Ein Problem hat die Volksanwaltschaft auch mit dem Innenministerium im Clinch, weil es den Zutritt zum Asyl-Erstaufnahmezentrum Traiskirchen verwehre, wie der "Kurier" berichtete.

Die Volksanwaltschaft erhielt im Vorjahr im Zuge der Umsetzung der UN-Anti-Folter-Konvention OPCAT erweiterte Befugnisse und darf seitdem Einrichtungen kontrollieren, in denen Menschen die Freiheit entzogen wird bzw. werden kann. Doch in Traiskirchen werde man nur zur Polizeistation vorgelassen, nicht aber ins Erstaufnahmezentrum selbst bzw. in die Quartiere.

Innenministerin Johanna Mikl-Leitner (ÖVP) wies die Kritik der Volksanwaltschaft zurück. In der Betreuungsstelle in Traiskirchen würden die Menschen nicht angehalten, deswegen habe die Volksanwaltschaft dort auch keine Kontrollrechte.

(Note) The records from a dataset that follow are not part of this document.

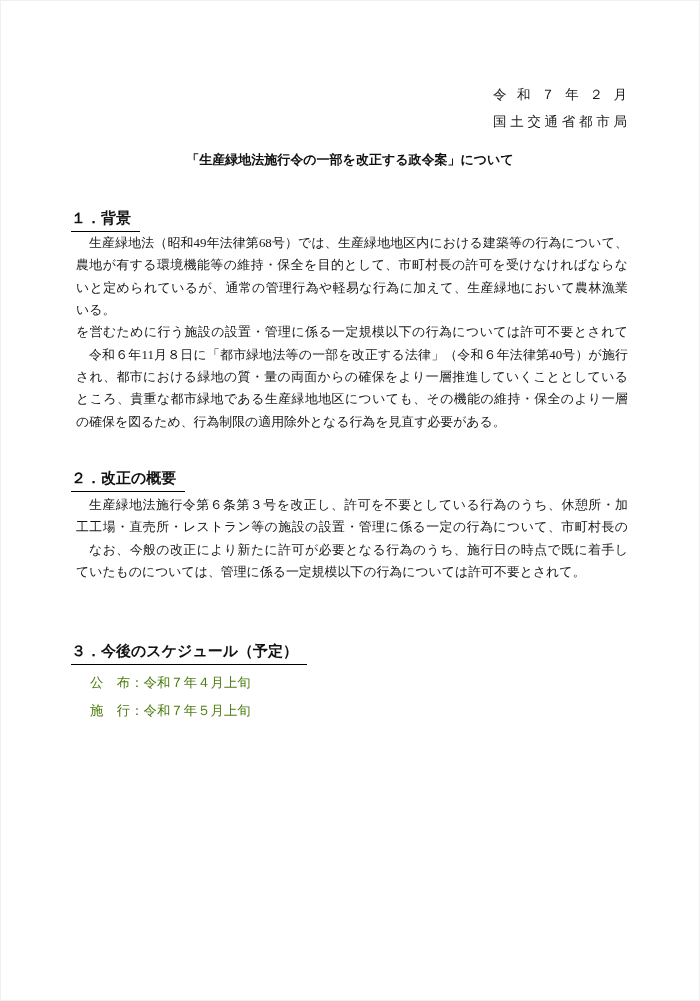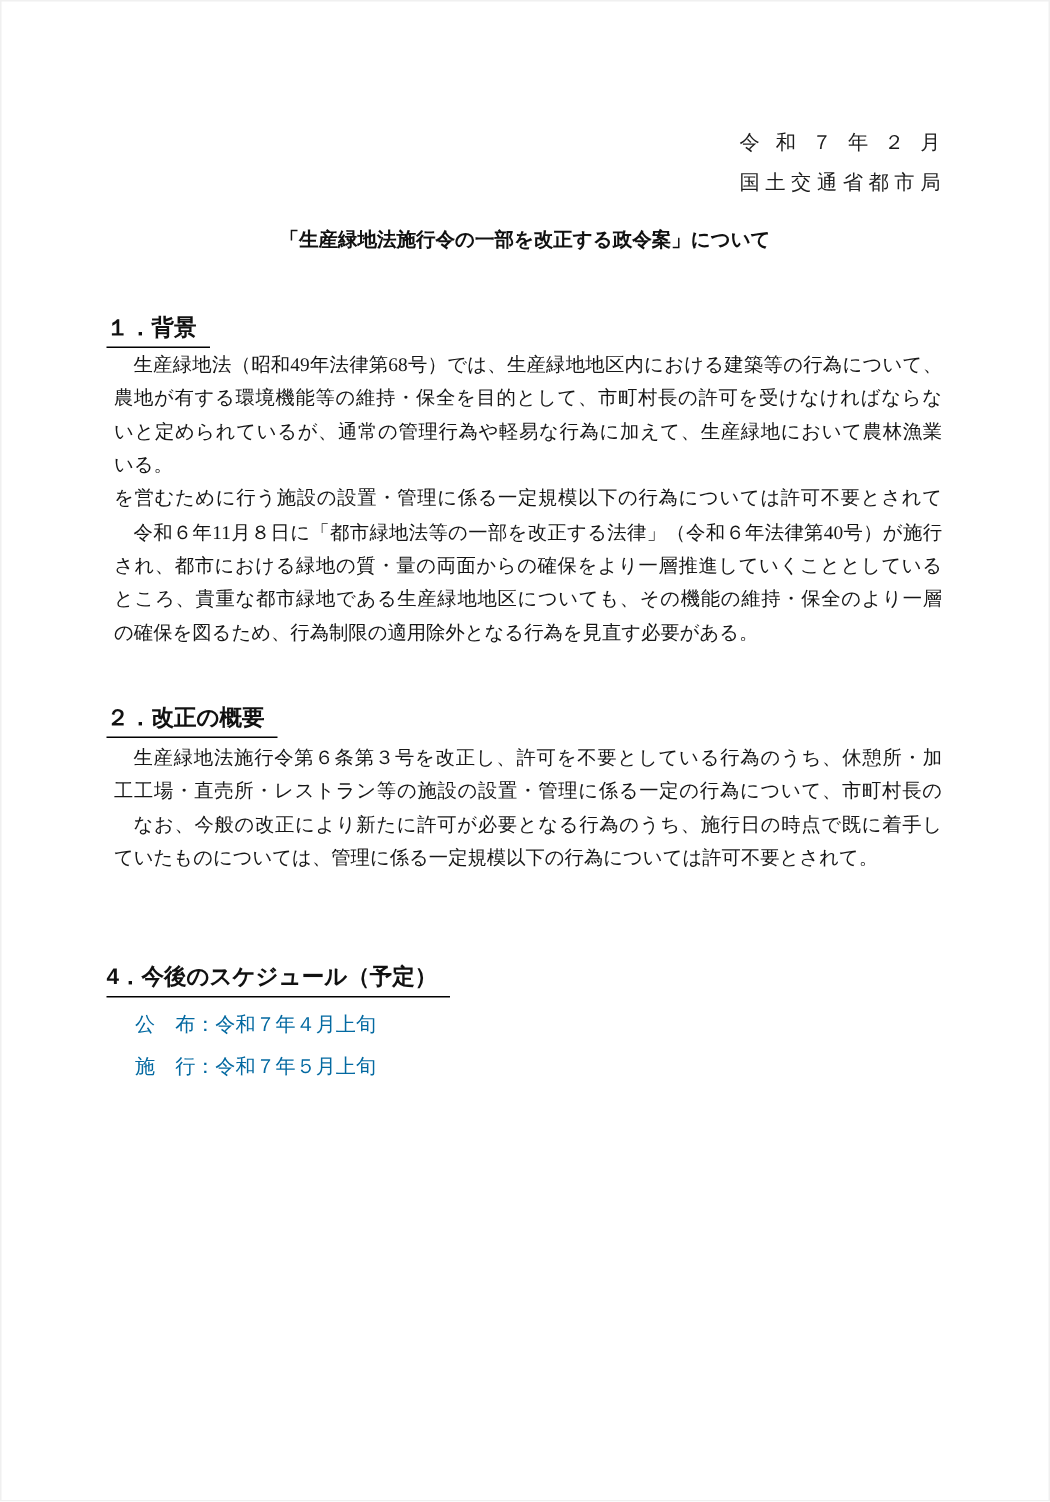--- a/index.html
+++ b/index.html
@@ -120,7 +120,7 @@
     </div>
 
   <div class="sec-head sec-head-3">
-    <span class="hd">4．今後のスケジュール（予定）</span>
+    <span class="hd">３．今後のスケジュール（予定）</span>
   </div>
   <div class="schedule">
       <div class="tline last">公　布：令和７年４月上旬</div>

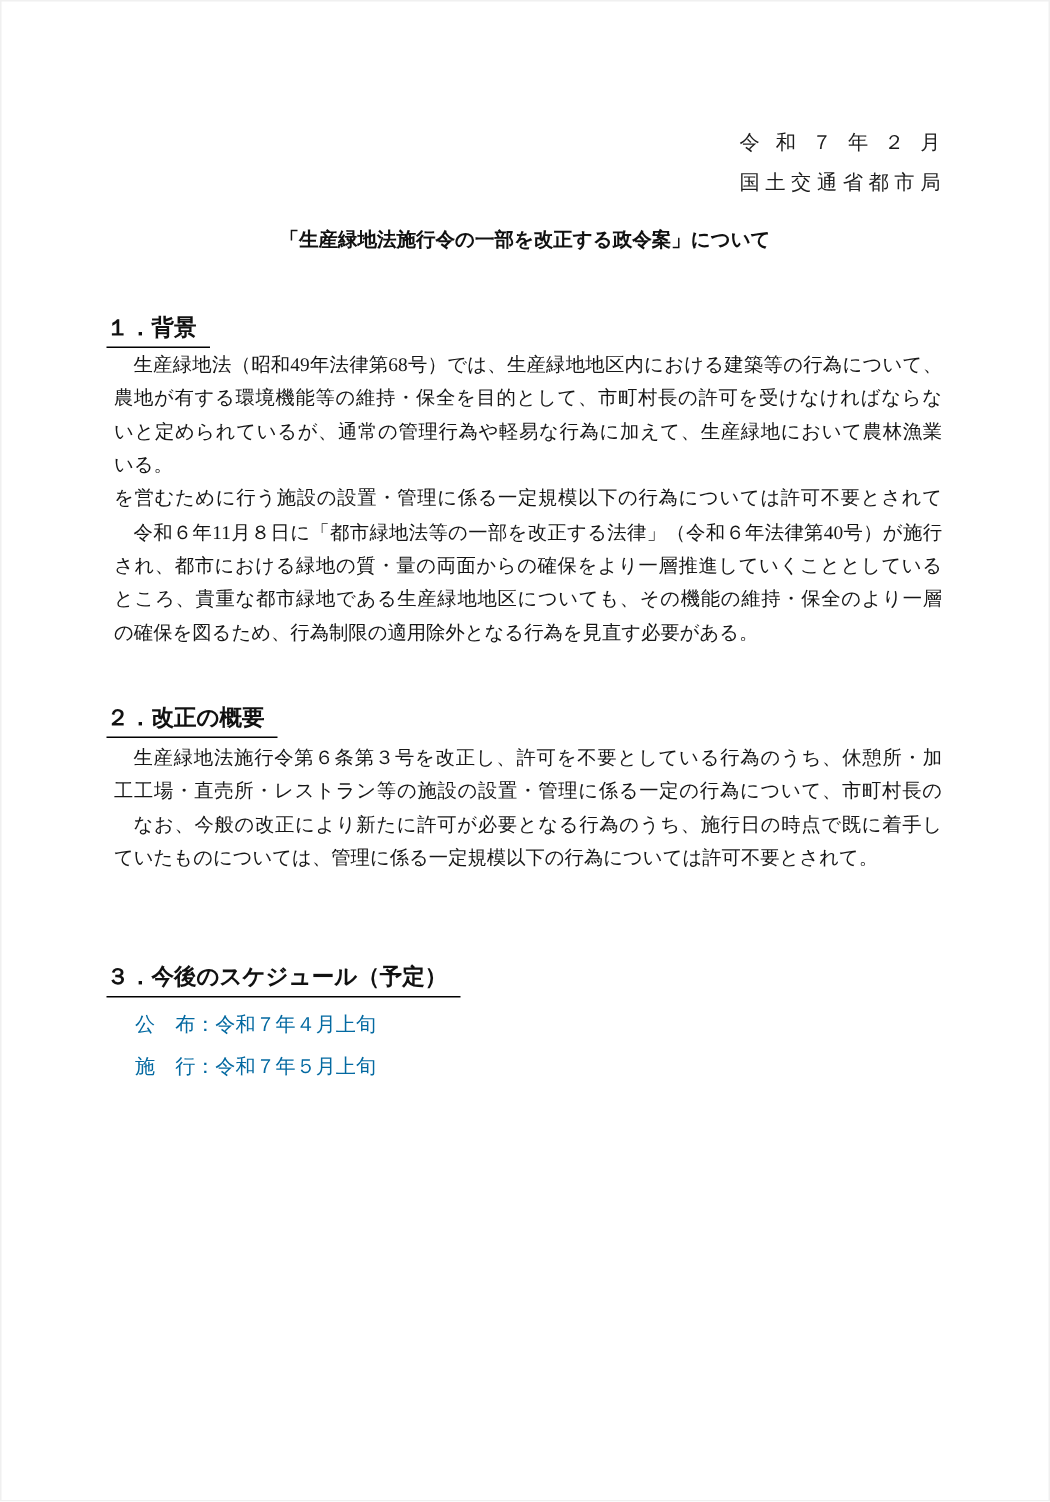--- a/index.html
+++ b/index.html
@@ -63,7 +63,7 @@
   .schedule{position:absolute;left:89px;top:668px;}
   .schedule .tline{
     font-size:13.4px;line-height:28px;height:28px;
-    text-align:left;color:#0369a1;
+    text-align:left;color:#4d7c0f;
   }
 </style>
 </head>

Für die Ministerin ist die Haltung des Ressort gesetzlich konform.

Das sieht die Volksanwaltschaft anders, sie verweist auf die - auf fünf Tage befristete - Anwesenheitspflicht für Asylwerber. Außerdem gebe es jugendliche Personen, die der Jugendwohlfahrt unterstünden. "Diese Gruppe erfasst das UN-Mandat eindeutig", so die Vorsitzende. Die Volksanwaltschaft hat deswegen ein Prüfverfahren eingeleitet.